*** Data for this task ***

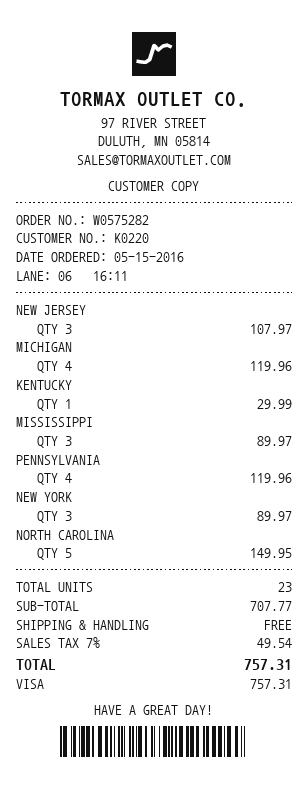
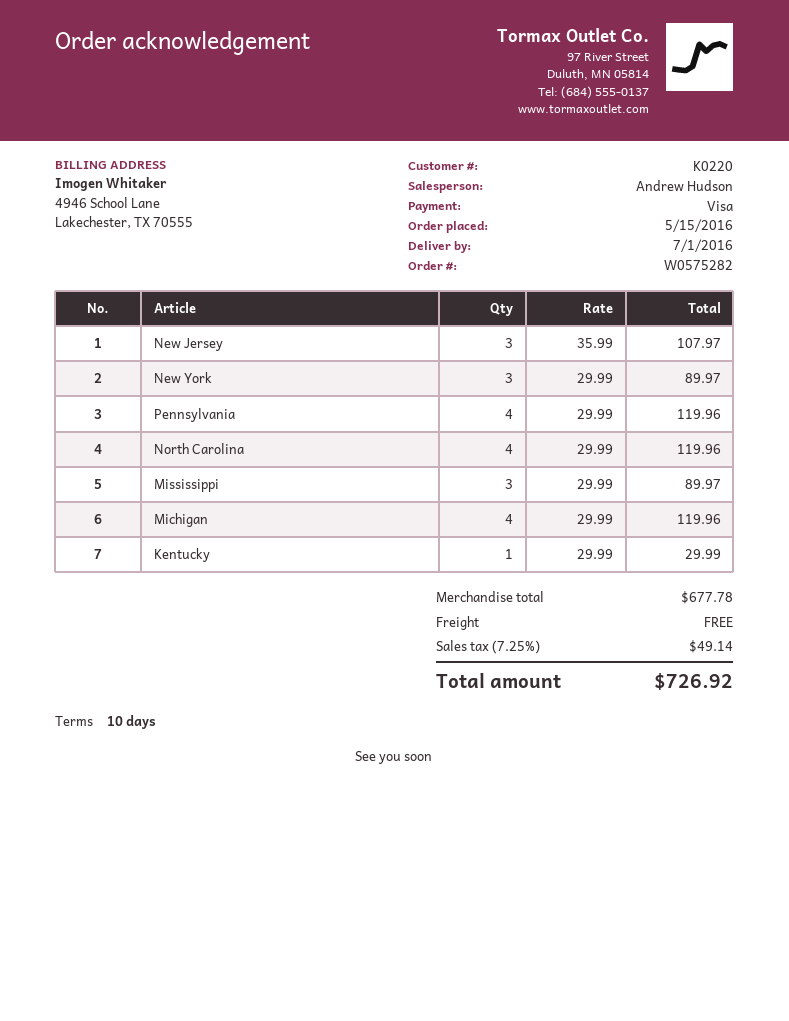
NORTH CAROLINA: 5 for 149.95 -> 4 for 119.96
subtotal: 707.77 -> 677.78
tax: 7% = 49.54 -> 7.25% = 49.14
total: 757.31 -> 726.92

*** End of Data for this task ***
*** Data for this task ***

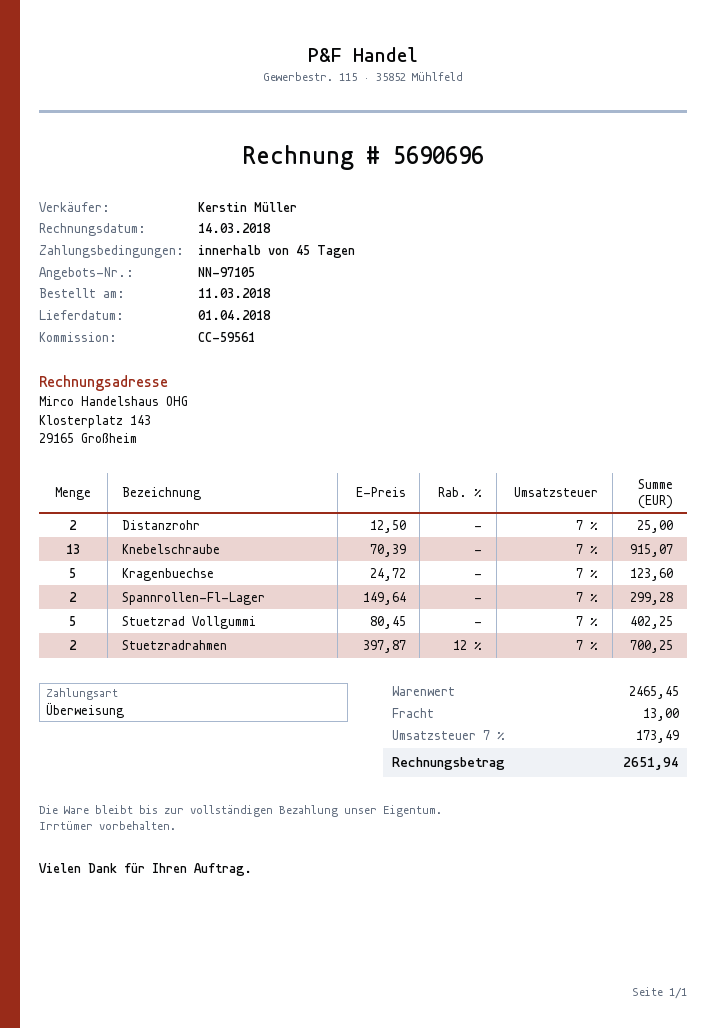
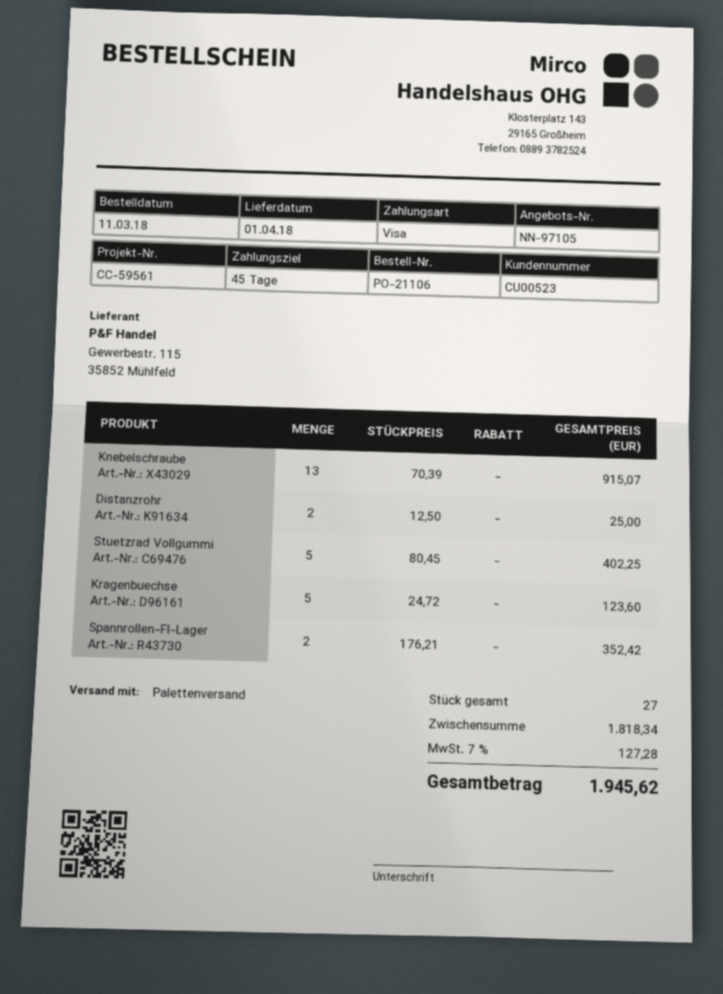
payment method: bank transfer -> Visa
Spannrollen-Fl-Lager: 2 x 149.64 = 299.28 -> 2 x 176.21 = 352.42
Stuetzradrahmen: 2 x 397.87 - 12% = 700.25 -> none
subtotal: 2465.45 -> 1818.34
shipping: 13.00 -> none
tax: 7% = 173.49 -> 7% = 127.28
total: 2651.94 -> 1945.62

*** End of Data for this task ***
*** Data for this task ***

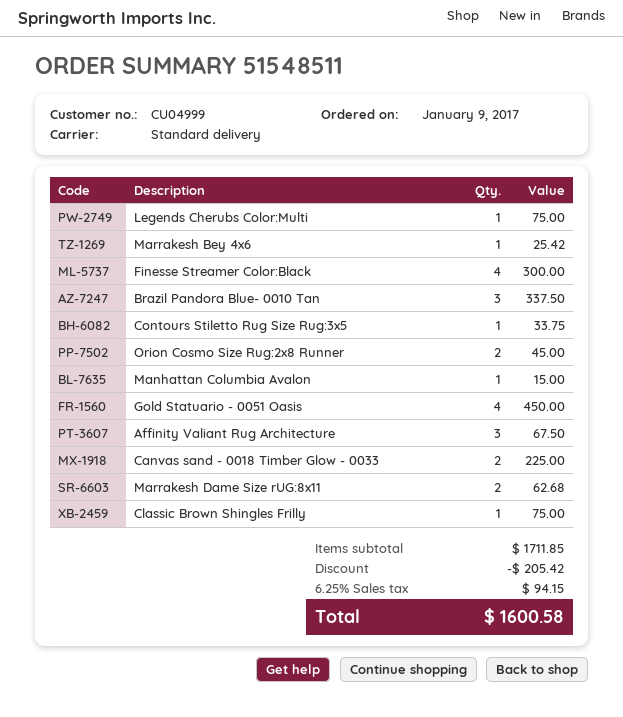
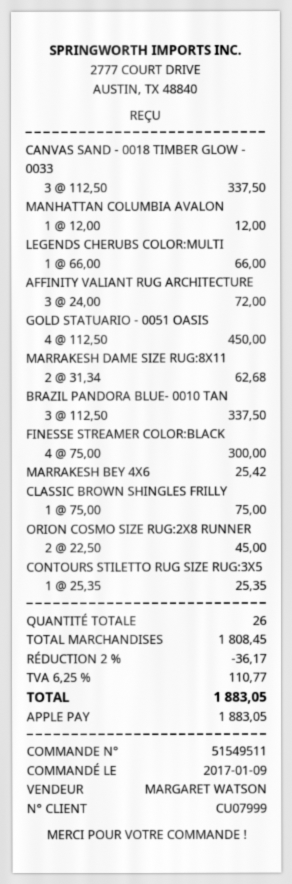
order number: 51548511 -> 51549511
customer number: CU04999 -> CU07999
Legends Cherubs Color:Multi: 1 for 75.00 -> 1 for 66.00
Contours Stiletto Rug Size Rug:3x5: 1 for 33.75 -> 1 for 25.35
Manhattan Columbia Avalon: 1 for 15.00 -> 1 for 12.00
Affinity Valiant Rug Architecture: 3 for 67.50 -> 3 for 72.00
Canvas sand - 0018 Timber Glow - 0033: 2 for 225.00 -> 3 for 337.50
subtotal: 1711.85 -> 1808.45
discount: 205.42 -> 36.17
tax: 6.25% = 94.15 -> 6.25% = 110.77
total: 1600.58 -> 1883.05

*** End of Data for this task ***

Try it: Output the lines above exactly, but only those between the line holding "Contours Stiletto Rug" and the line holding "total: 1600.58 -> 1883.05", inclusive.

Written response:
Contours Stiletto Rug Size Rug:3x5: 1 for 33.75 -> 1 for 25.35
Manhattan Columbia Avalon: 1 for 15.00 -> 1 for 12.00
Affinity Valiant Rug Architecture: 3 for 67.50 -> 3 for 72.00
Canvas sand - 0018 Timber Glow - 0033: 2 for 225.00 -> 3 for 337.50
subtotal: 1711.85 -> 1808.45
discount: 205.42 -> 36.17
tax: 6.25% = 94.15 -> 6.25% = 110.77
total: 1600.58 -> 1883.05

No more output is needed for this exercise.